Your articles on vintage equipment spurred me to take another look at my Philips N4510 reel to reel recorder (circa. 1974). The last time I used it was 5 years ago when the recorder stuck on the rewind function. Hence it was consigned to the attic. However after some fiddling I’ve managed to get it back into working order. The problem is, when I try to record from the output (75 mV/600 ohms) of my Naim NAC552 to the recorder tape in/out socket (input sens.:- pins1 & 4: 2 mV/20 kohms, pins 3 & 5: 100 mv/2 Mohm, output voltage: pins 3 & 5 : 1 V/50 kohms) it overloads the recorder, creating distortion, when trying to record.

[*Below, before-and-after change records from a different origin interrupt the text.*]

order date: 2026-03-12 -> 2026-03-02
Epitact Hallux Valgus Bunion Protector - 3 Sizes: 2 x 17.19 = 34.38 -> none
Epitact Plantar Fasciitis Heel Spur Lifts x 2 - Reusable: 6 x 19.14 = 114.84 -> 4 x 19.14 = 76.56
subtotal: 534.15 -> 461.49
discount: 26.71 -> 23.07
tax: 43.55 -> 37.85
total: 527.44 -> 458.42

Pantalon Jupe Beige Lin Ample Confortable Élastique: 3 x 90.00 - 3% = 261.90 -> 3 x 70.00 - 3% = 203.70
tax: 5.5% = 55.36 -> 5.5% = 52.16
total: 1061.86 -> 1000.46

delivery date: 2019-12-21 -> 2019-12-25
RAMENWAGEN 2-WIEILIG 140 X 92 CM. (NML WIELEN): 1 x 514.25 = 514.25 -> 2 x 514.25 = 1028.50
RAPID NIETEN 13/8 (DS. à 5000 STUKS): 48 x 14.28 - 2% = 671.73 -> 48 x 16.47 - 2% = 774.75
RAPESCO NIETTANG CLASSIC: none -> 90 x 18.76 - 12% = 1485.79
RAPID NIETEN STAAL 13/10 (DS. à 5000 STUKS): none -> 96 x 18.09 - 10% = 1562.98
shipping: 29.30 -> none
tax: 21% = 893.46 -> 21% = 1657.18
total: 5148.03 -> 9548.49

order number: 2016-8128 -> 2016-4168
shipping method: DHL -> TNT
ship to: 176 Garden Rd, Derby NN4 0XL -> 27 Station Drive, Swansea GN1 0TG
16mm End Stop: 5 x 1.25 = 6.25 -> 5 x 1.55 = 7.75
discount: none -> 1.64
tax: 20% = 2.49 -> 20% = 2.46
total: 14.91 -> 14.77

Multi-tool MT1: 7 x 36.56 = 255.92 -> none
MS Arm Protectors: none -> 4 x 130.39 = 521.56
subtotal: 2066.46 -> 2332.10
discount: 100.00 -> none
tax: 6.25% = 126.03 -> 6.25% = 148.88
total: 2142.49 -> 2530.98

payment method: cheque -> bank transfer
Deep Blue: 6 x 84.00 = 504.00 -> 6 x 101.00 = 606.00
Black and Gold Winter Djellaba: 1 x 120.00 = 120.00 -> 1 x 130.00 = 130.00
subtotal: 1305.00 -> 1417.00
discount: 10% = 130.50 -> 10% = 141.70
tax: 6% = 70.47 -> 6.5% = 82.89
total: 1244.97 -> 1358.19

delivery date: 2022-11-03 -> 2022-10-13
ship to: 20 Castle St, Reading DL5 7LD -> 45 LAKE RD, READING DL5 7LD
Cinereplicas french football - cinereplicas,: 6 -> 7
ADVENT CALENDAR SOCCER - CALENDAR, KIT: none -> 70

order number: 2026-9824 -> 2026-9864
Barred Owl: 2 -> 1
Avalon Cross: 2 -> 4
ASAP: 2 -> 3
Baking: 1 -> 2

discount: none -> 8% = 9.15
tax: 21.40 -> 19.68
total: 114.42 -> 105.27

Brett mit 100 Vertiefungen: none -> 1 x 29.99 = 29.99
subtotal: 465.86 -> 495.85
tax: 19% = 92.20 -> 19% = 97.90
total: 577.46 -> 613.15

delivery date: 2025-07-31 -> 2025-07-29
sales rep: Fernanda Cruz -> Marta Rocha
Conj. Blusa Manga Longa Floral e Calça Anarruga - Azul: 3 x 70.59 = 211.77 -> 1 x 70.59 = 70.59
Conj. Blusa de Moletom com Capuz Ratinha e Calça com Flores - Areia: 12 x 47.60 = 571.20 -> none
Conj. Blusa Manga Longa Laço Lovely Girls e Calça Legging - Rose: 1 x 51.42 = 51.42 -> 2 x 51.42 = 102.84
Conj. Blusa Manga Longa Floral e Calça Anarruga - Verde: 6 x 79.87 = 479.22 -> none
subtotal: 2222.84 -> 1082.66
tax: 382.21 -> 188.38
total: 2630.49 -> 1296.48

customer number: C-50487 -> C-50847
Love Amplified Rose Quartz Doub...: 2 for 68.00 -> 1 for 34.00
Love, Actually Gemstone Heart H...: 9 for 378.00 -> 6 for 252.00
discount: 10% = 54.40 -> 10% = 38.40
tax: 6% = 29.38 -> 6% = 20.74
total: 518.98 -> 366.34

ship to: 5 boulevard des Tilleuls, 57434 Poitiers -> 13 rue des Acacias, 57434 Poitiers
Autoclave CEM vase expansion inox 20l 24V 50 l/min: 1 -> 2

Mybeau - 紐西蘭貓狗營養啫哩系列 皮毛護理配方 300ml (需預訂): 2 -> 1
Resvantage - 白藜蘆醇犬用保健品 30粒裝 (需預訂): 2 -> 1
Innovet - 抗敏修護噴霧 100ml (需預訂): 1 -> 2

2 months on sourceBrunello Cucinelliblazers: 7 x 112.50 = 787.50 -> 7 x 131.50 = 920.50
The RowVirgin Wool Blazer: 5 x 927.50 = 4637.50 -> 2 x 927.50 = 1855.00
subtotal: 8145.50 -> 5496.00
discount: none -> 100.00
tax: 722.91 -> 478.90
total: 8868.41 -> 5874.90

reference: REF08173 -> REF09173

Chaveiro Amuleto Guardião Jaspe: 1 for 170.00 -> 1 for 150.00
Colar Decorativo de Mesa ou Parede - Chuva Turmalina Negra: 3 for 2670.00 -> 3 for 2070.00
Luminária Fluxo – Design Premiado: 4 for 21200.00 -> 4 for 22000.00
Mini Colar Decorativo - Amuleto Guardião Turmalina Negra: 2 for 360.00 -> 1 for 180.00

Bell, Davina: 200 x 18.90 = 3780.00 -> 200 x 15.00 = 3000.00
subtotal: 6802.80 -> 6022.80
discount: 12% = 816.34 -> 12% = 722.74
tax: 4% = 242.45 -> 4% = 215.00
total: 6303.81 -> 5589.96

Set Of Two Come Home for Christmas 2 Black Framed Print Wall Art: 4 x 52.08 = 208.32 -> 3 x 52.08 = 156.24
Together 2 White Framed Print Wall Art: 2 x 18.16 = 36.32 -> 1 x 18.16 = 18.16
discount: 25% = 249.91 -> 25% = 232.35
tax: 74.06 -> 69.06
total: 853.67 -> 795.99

Playback into the NAC552 is fine.
If I plug my NAT05 tuner directly into the recorder’s tuner input socket (input sensitivity : 100 mV/100 kohms) it records perfectly.
For convenience and flexibility’s sake I would prefer to record from the output of the NAC552. Could you advise me on the attenuation required for an interconnect cable?
I have to say I’d forgotten how good reel to reel recordings sound, and it’s a crying shame that this medium seems to have been consigned to history. As a regular reader of your e-zine I love the articles on retro hi-fi gear; more please.
Hmm. You quote two input sensitivities. The high one of 2mV is likely for a microphone and it’s this you are overloading. Pins 3&5 you quote as 100mV in, as well as 1V out, so I presume these are inputs whilst recording, switched to outputs on replay. It’s these pins that have what appears to be suitable line input characteristics. The tuner input almost certainly uses the same input route, switched through, and it has the same sensitivity.
If you cannot use Pins 3&5 as inputs then make up a special split lead taking the NAC552 output to the tape recorder’s tuner input, and the tape recorder’s output to the NAC input. I am sure this, or some similar arrangement if I misunderstand input conditions, will work, because the Philips recorder obviously has a suitable input; it’s just a case of finding it.
It’s not a good idea to attenuate down into the mic input, but a 10k, 0.125W resistor in series and 1k to ground will give you a ladder attenuator with 10:1 signal reduction that may well do the job. If not just increase the 10k resistor. Soldering these into a lead or DIN plug will be a fiddle.